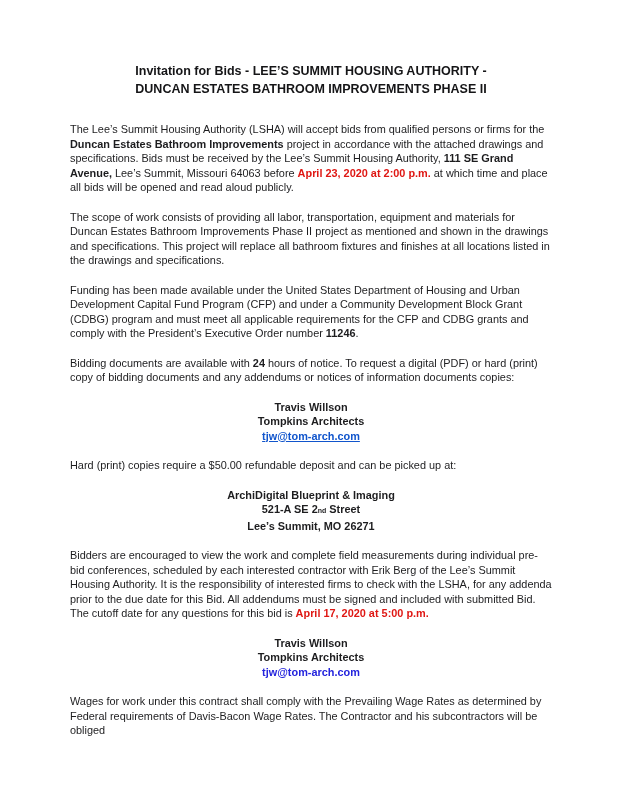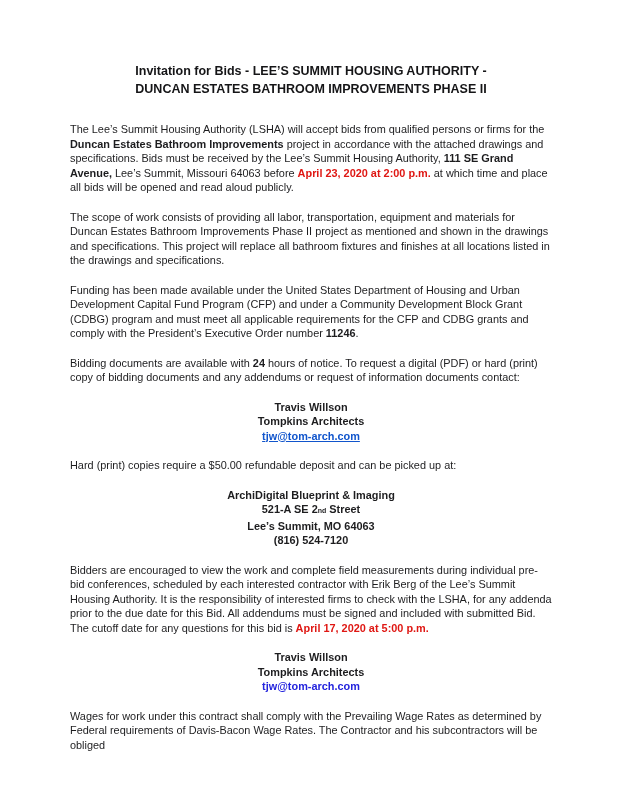"hours of notice. To request" span { text: request of information documents contact -> notices of information documents copies }
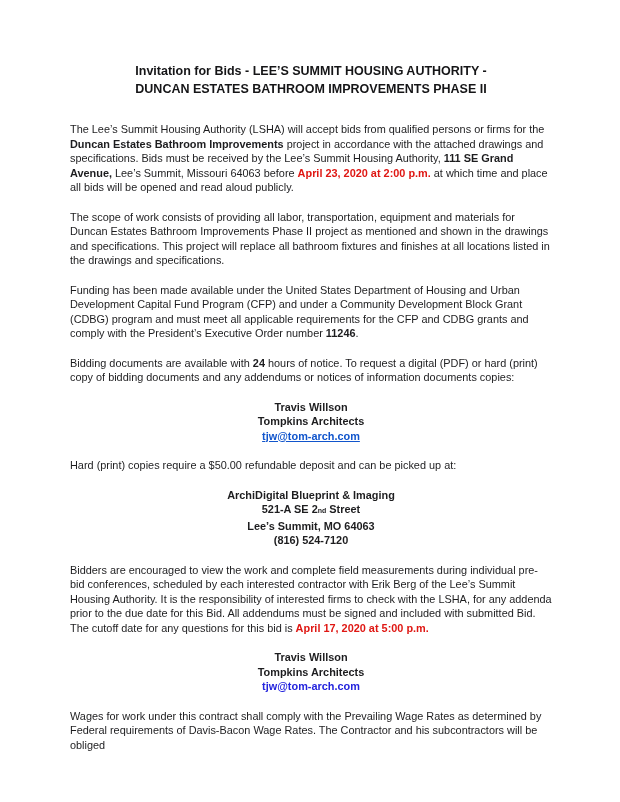"Lee’s Summit, MO 64063" span.line { text: 64063 -> 26271 }
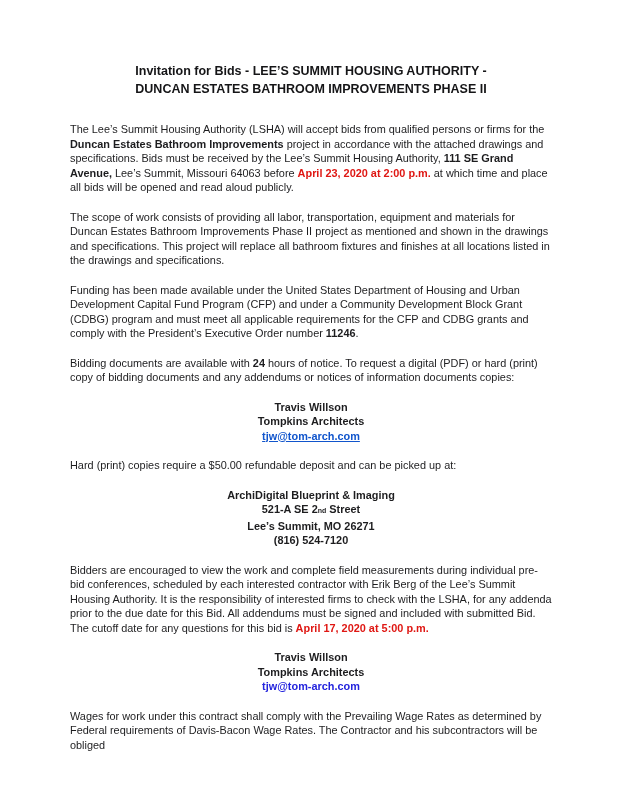"(816) 524-7120" span.line { html: <span>(816) 524-7120</span> -> none }
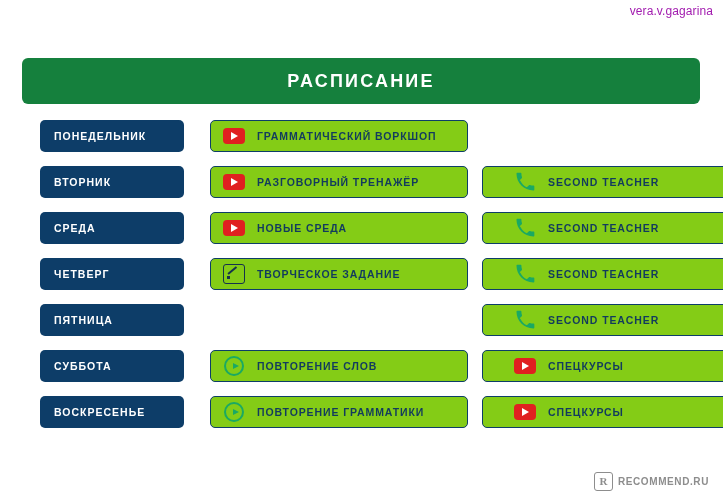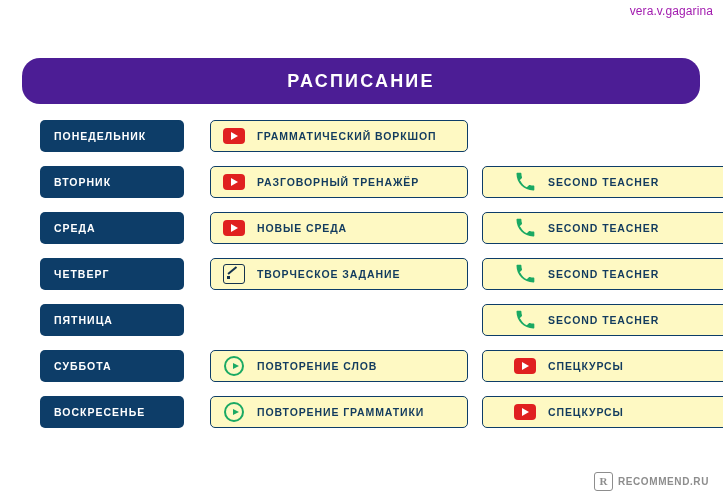"РАСПИСАНИЕ" #title-bar { background: #4c1d95 -> #15803d; border-radius: 18px -> 6px }
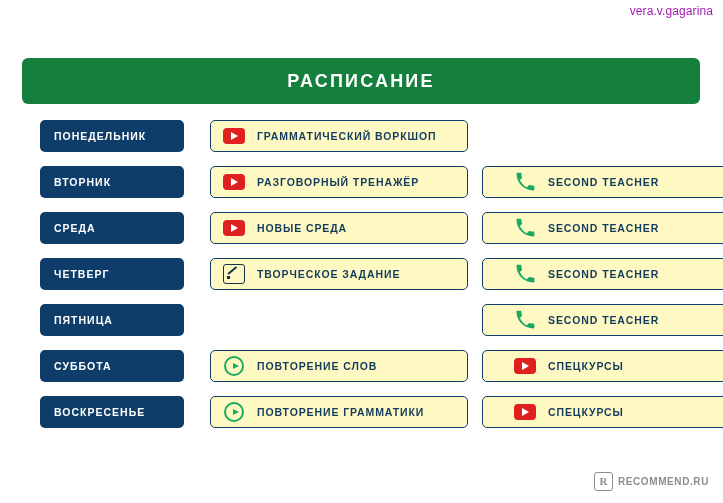"ГРАММАТИЧЕСКИЙ ВОРКШОП" .card { background: #fef9c3 -> #84cc16 }
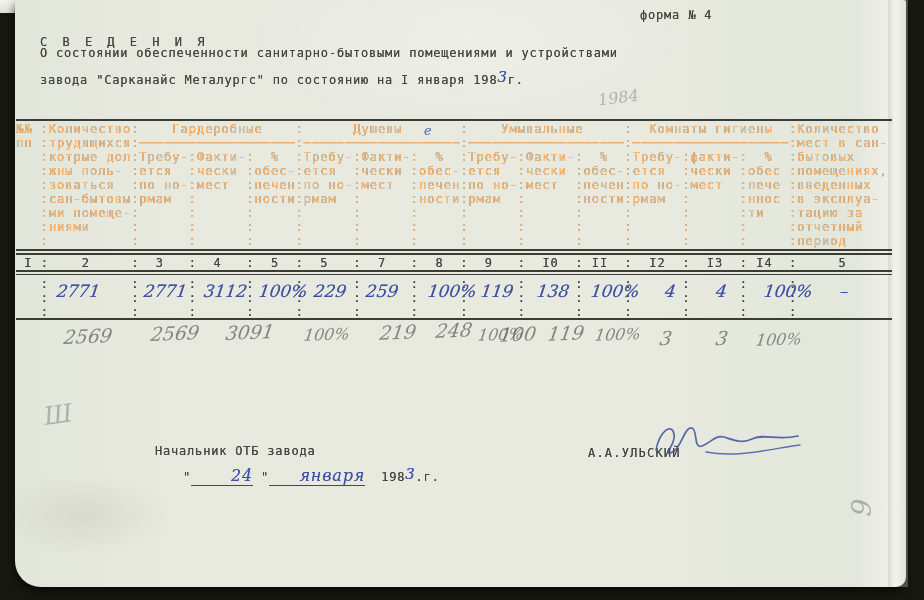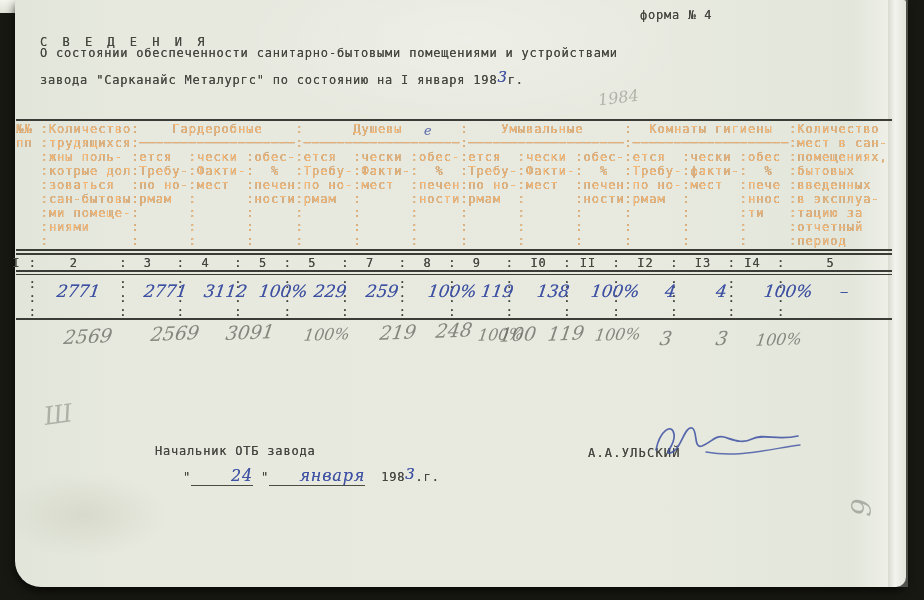":жны поль- :ется :чески :обес-:ется" div.row { order: before ":котрые дол:Требу-:Факти-: %" -> after ":котрые дол:Требу-:Факти-: %" }
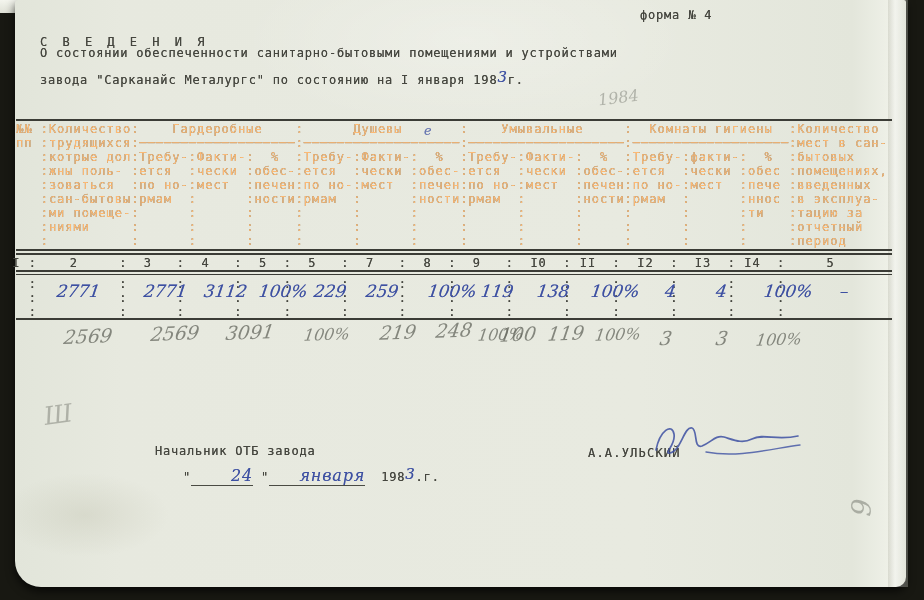"I : 2 : 3" .colrow { left: 4px -> 16px }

= = =

◆ **Your task**
Repeat every line of the data exactly, but do not include pictures.

◆ **Solved exercise**
"hours of notice. To request" span { text: request of information documents contact -> notices of information documents copies }
"Lee’s Summit, MO 64063" span.line { text: 64063 -> 26271 }
"(816) 524-7120" span.line { html: <span>(816) 524-7120</span> -> none }
"РАСПИСАНИЕ" #title-bar { background: #4c1d95 -> #15803d; border-radius: 18px -> 6px }
"ГРАММАТИЧЕСКИЙ ВОРКШОП" .card { background: #fef9c3 -> #84cc16 }
":жны поль- :ется :чески :обес-:ется" div.row { order: before ":котрые дол:Требу-:Факти-: %" -> after ":котрые дол:Требу-:Факти-: %" }
"I : 2 : 3" .colrow { left: 4px -> 16px }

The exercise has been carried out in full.